▶ _WHAT IS NEEDED_
Give back exactly the lines from the one holding "- If you need, you" to the last line of the entries, both included, and nothing more.

▶ _RECORDS TO PROCESS_
==*==

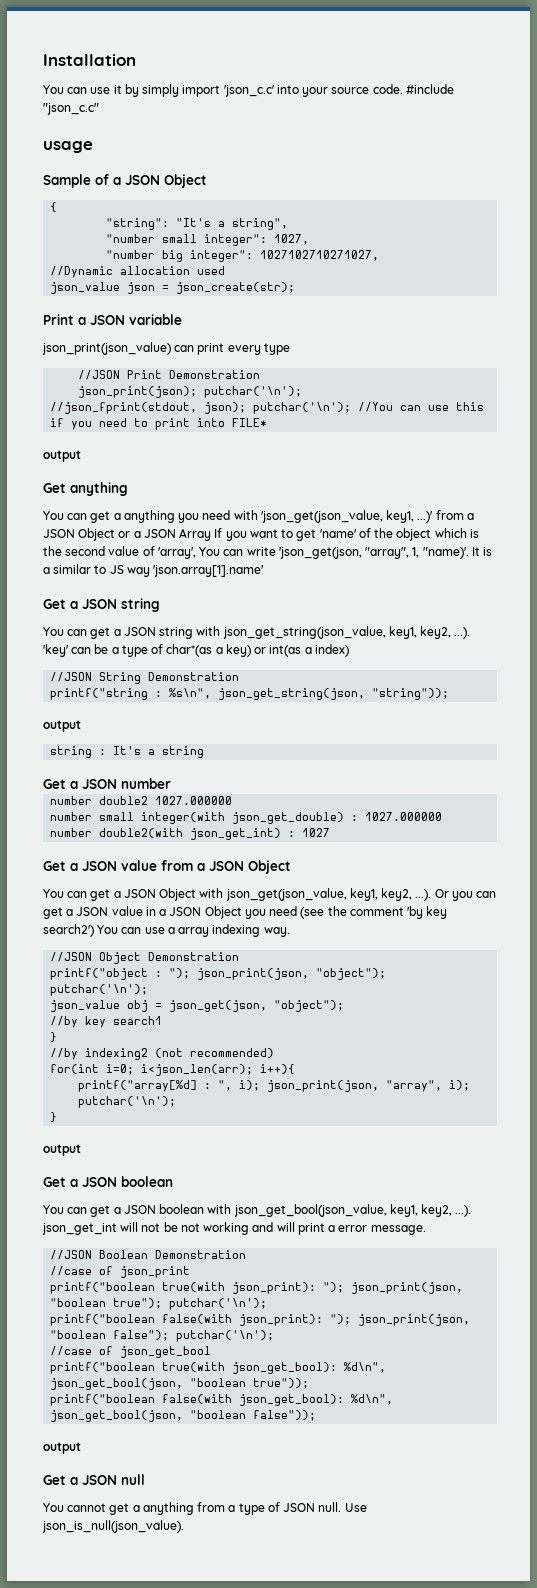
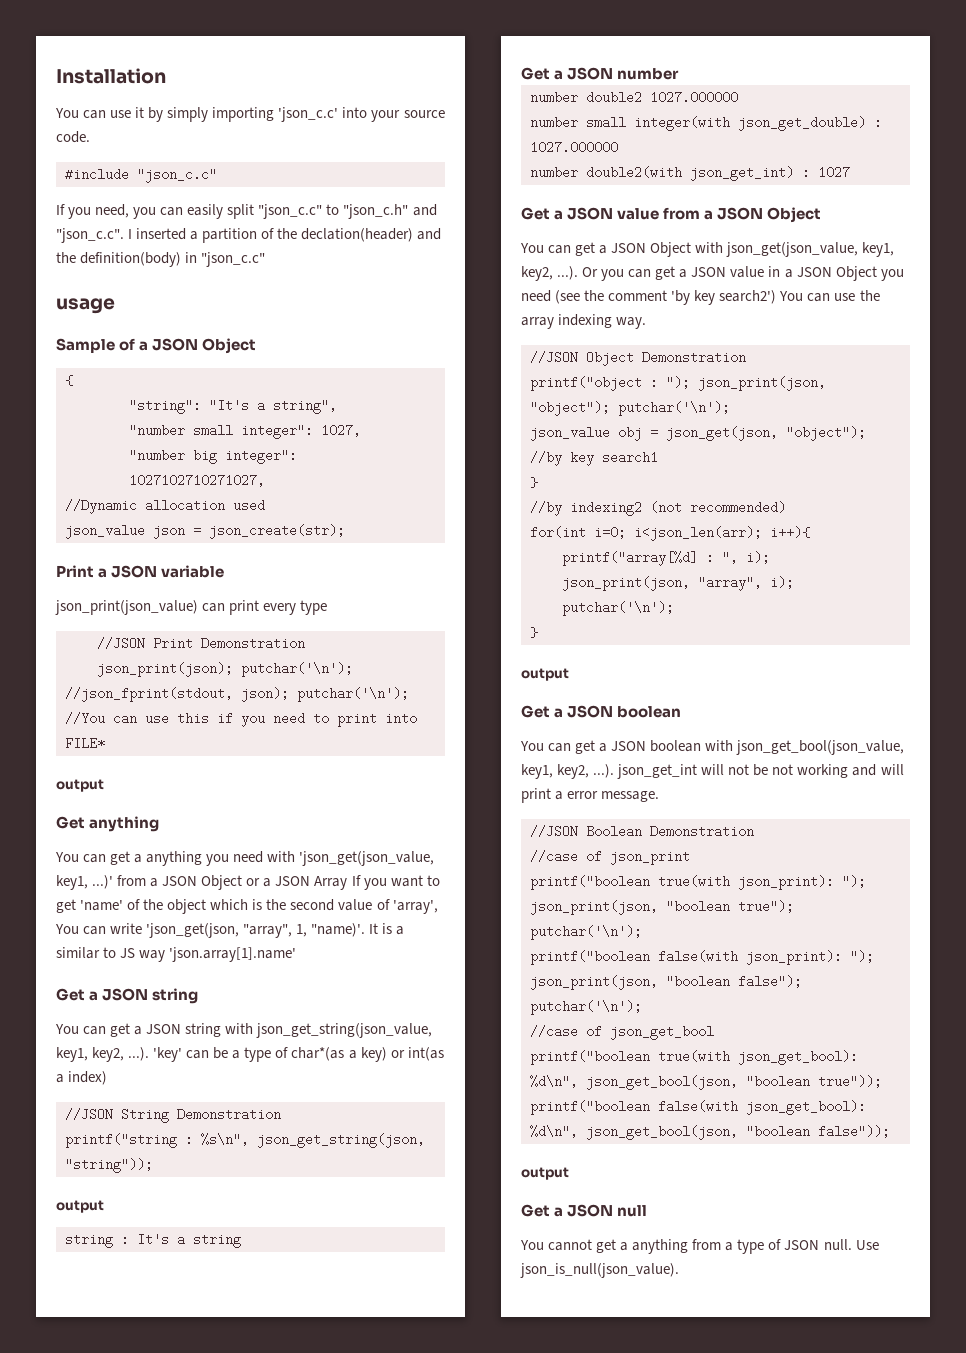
- You can use it by simply import 'json_c.c' into your source code. #include "json_c.c"
+ You can use it by simply importing 'json_c.c' into your source code.
+ #include "json_c.c"
+ If you need, you can easily split "json_c.c" to "json_c.h" and "json_c.c". I inserted a partition of the declation(header) and the definition(body) in "json_c.c"
- You can get a JSON Object with json_get(json_value, key1, key2, ...). Or you can get a JSON value in a JSON Object you need (see the comment 'by key search2') You can use a array indexing way.
+ You can get a JSON Object with json_get(json_value, key1, key2, ...). Or you can get a JSON value in a JSON Object you need (see the comment 'by key search2') You can use the array indexing way.

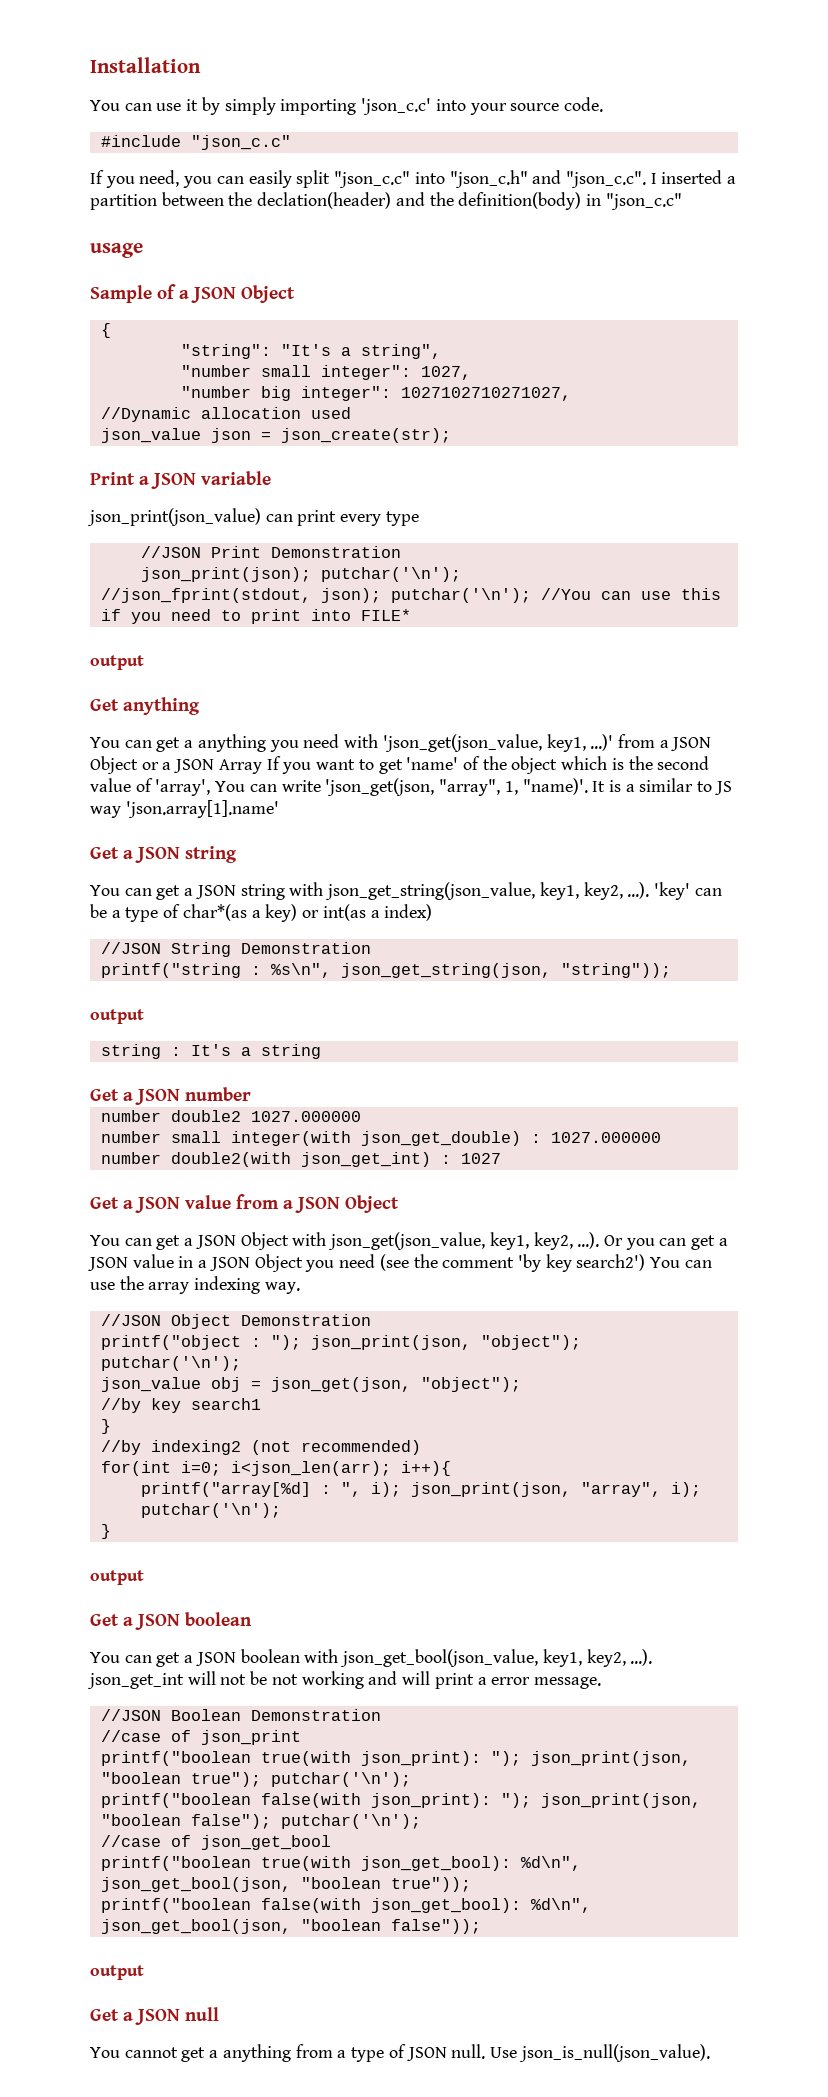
- If you need, you can easily split "json_c.c" to "json_c.h" and "json_c.c". I inserted a partition of the declation(header) and the definition(body) in "json_c.c"
+ If you need, you can easily split "json_c.c" into "json_c.h" and "json_c.c". I inserted a partition between the declation(header) and the definition(body) in "json_c.c"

==*==

▶ _PROBLEM SOLUTION_
- If you need, you can easily split "json_c.c" to "json_c.h" and "json_c.c". I inserted a partition of the declation(header) and the definition(body) in "json_c.c"
+ If you need, you can easily split "json_c.c" into "json_c.h" and "json_c.c". I inserted a partition between the declation(header) and the definition(body) in "json_c.c"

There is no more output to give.